In 1899, Boeck sold 31,467 books for NOK 25,000 to the Royal Norwegian Society of Sciences and Letters in Trondheim together with a large number of maps, letters, and 610 manuscripts. The sales contract specified that the collection could not be split up. Most of the material was incorporated into the Gunnerus Library and, among other things, was an important addition to its collection of autographs. Today the collection is largely intact and is called the Thorvald Boeck Collection (Thorvald Boecks boksamling) with its own collection of handwritten material. Among other items, it includes:
- A first edition of Saxo Grammaticus's Gesta Danorum from 1514
- A Ludvig Holberg collection consisting of 300 volumes and four letters
- Much work by Henrik Ibsen
- Material by Bjørnstjerne Bjørnson, including a handwritten draft of "Ja, vi elsker dette landet"
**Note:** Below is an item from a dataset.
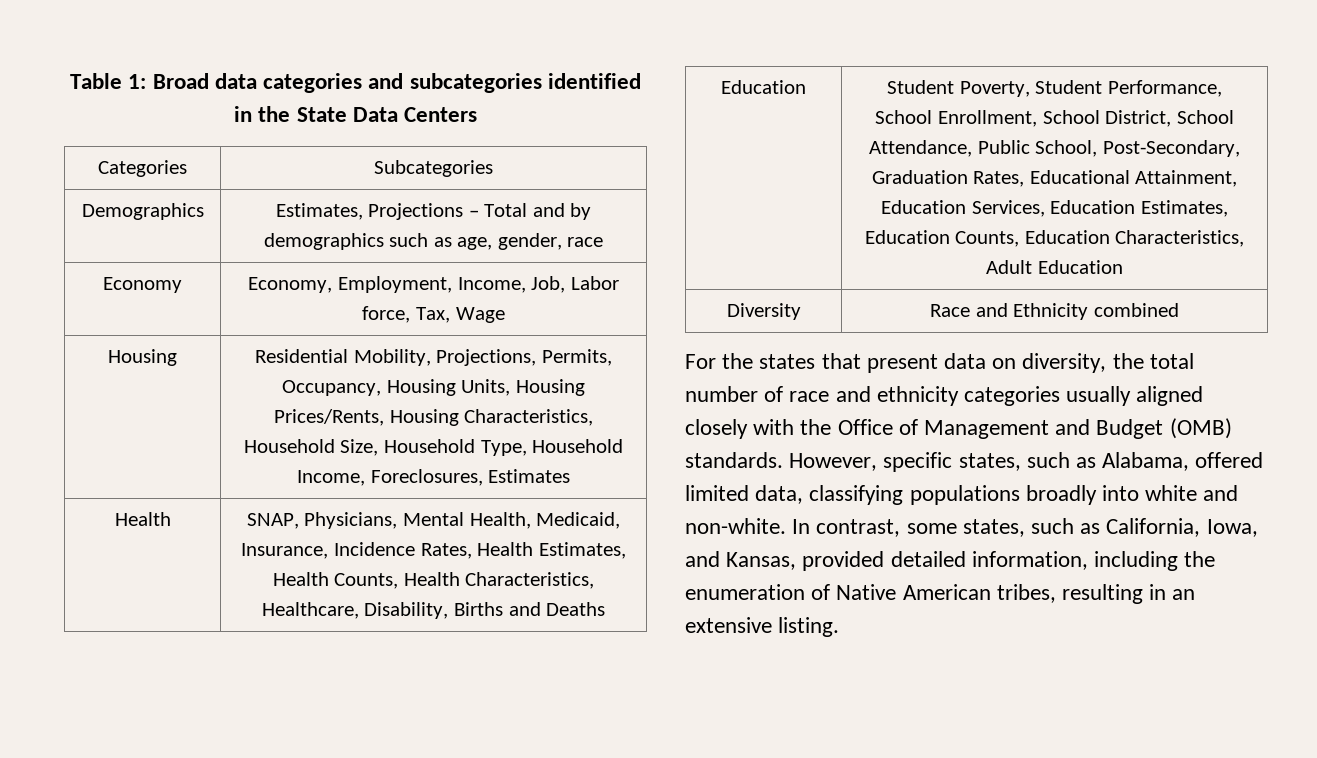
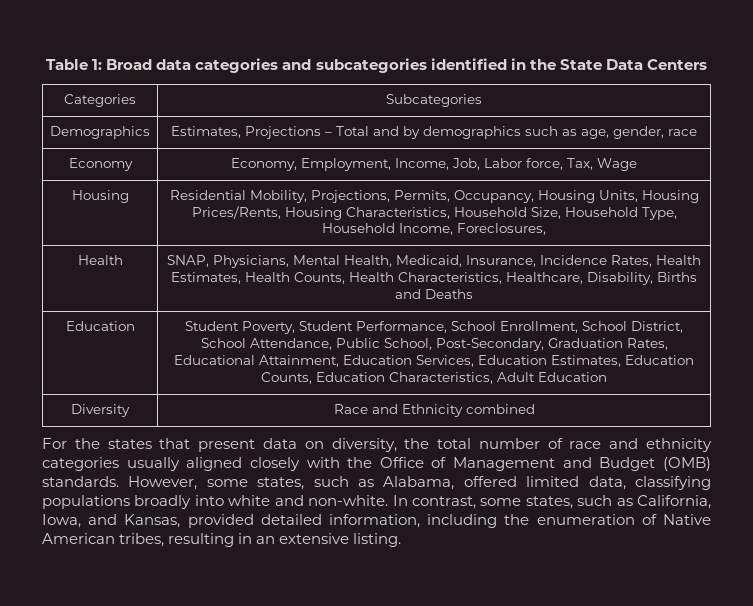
- Housing | Residential Mobility, Projections, Permits, Occupancy, Housing Units, Housing Prices/Rents, Housing Characteristics, Household Size, Household Type, Household Income, Foreclosures, Estimates
+ Housing | Residential Mobility, Projections, Permits, Occupancy, Housing Units, Housing Prices/Rents, Housing Characteristics, Household Size, Household Type, Household Income, Foreclosures,
- However, specific states, such as Alabama, offered limited data, classifying populations broadly into white and non-white.
+ However, some states, such as Alabama, offered limited data, classifying populations broadly into white and non-white.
- A Henrik Wergeland collection consisting of 100 volumes plus some manuscripts, including a draft of "Til min gyldenlak" (To My Wallflower)

==Family==
Boeck was the son of the natural scientist and zoologist Christian Peder Bianco Boeck (1798–1877). He was born in the Calmeyerløkken neighborhood of Kristiania (now Oslo) and grew up in Kristiania with his brothers, including the marine biologist Jonas Axel Boeck (1833–1873). In 1866 Boeck married Julie Pauline Louise Maschmann (1841–1923), the daughter of the priest Bernt Sverdrup Maschmann (1805–1869). In 1889, Boeck's daughter Elisabeth (1868–1958) married the architect Herman Backer (1856–1932). Boeck's daughter Antoinette Augusta (1871–1939) married the wholesale merchant Jacob Christian Just Schram (1870–1952). The sculptor and painter Dagfin Werenskiold (1892–1977) married Boeck's granddaughter Elisabeth Mathilde Schram (1897–1989).

==Legacy==
In the National Gallery there is a painting by Harriet Backer portraying Boeck's private library in 1902.